** Opening RECORDS block **

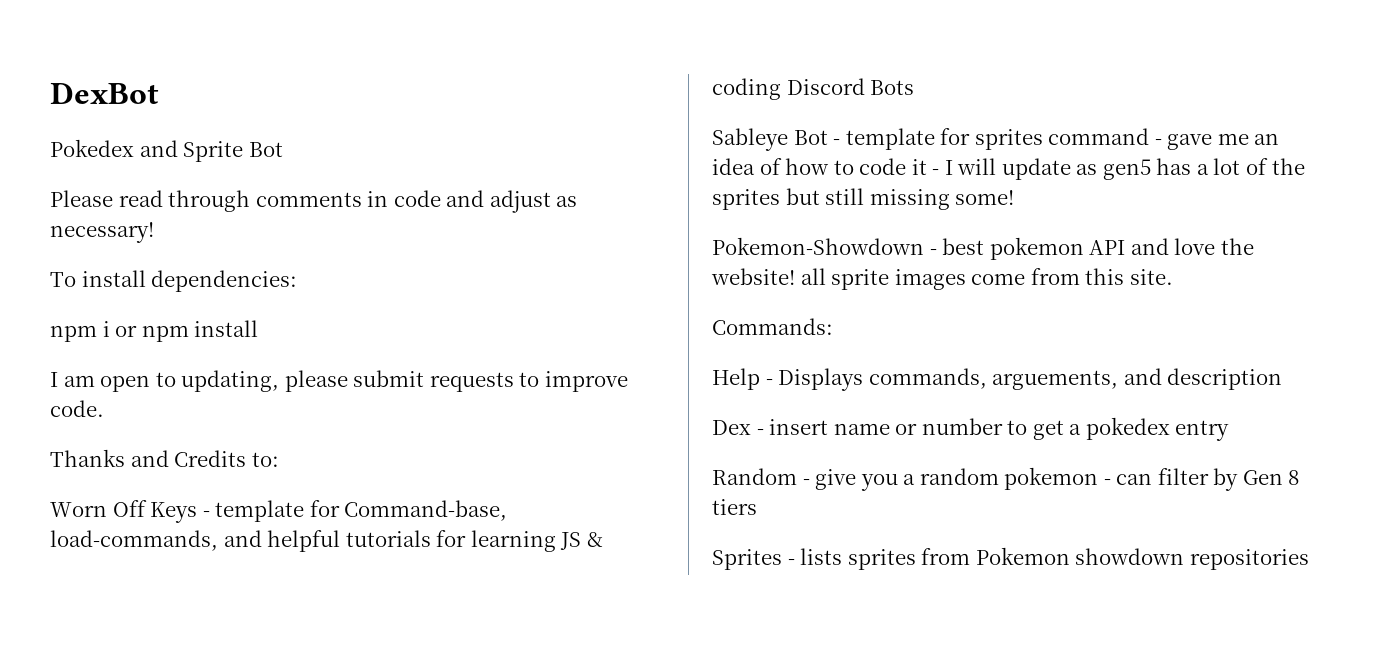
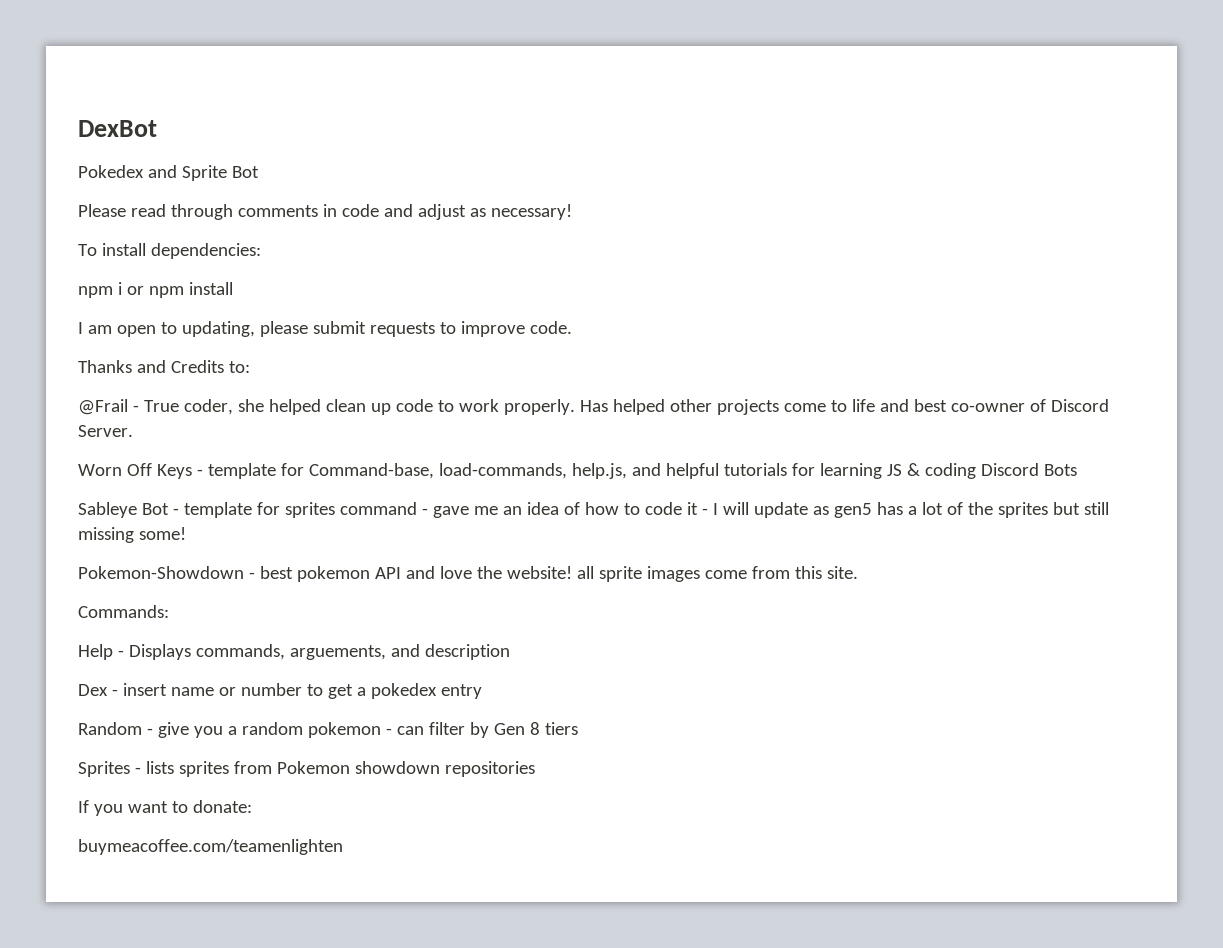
(279, 459) none -> [78,399,1109,415] [78,425,133,437] // @Frail - True coder, she helped clean up code to work properly. Has helped other projects come to life and best co-owner of Discord Server.
(218, 540) none -> [571,463,627,479] help.js,
(1309, 559) none -> [78,800,252,816] [78,839,343,855] // If you want to donate: // buymeacoffee.com/teamenlighten

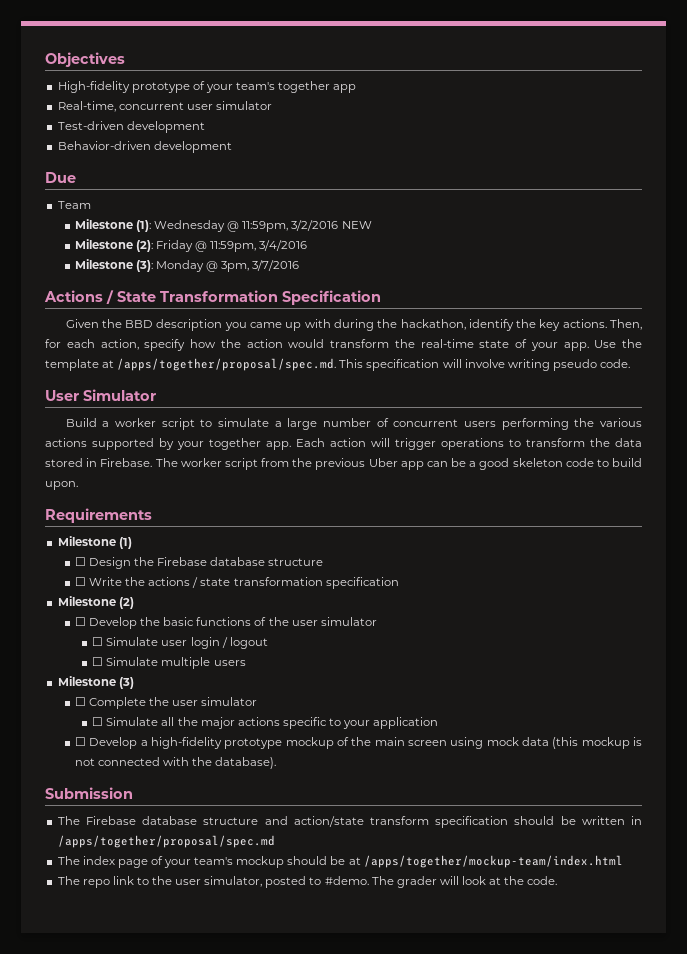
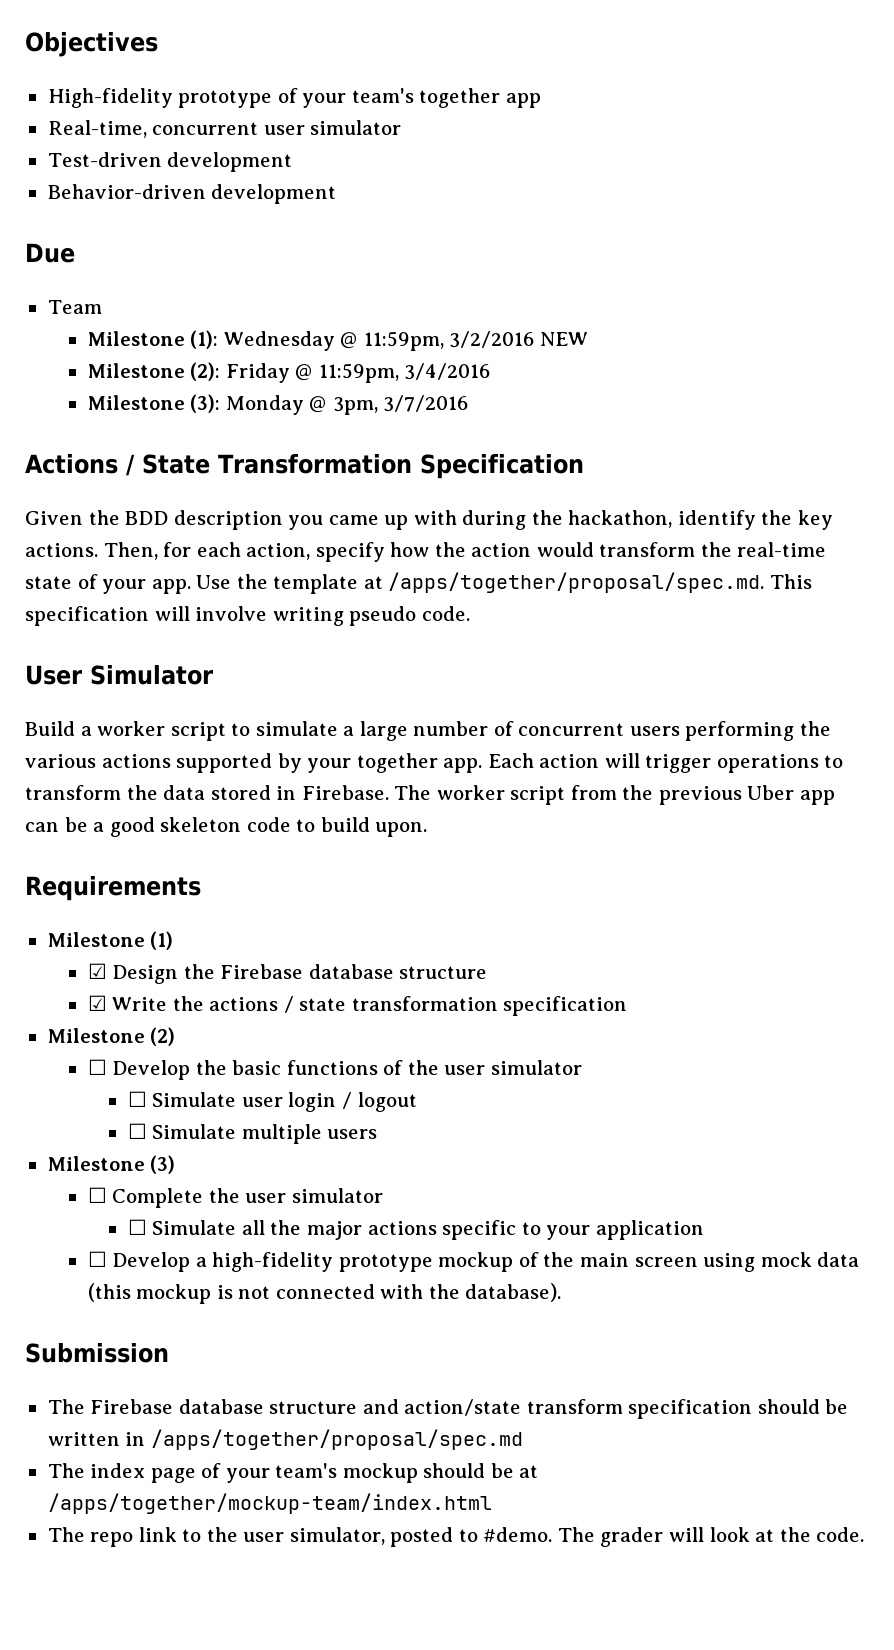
[125,320,154,328] BBD -> [125,511,169,525] BDD
[74,557,86,566] ☐ -> [87,963,107,979] ☑
[74,577,86,586] ☐ -> [87,995,107,1011] ☑

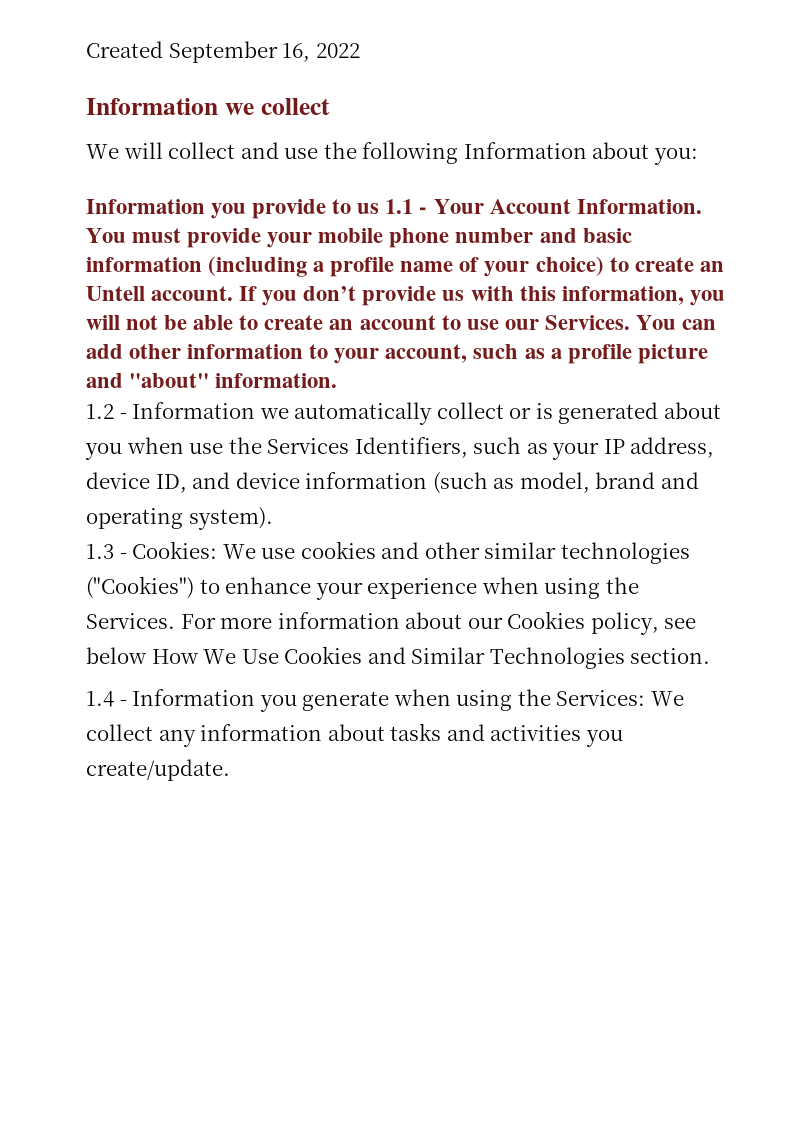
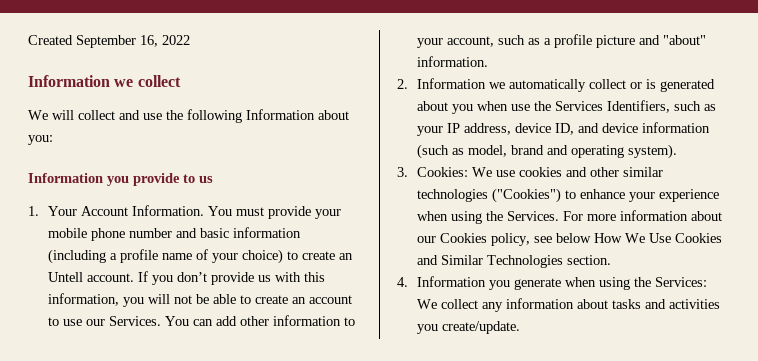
[385,199,428,214] 1.1 - -> [28,206,39,216] // 1.
[86,404,127,419] 1.2 - -> [397,79,408,89] 2.
[86,544,127,559] 1.3 - -> [397,167,408,177] 3.
[86,691,127,707] 1.4 - -> [397,277,408,287] 4.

** Closing RECORDS block **

Copy exactly, and only, the lines from the line that contains "[86,544,127,559] 1.3 - ->" through the end of the data above.

• [ANSWER FOR THIS EXERCISE]
[86,544,127,559] 1.3 - -> [397,167,408,177] 3.
[86,691,127,707] 1.4 - -> [397,277,408,287] 4.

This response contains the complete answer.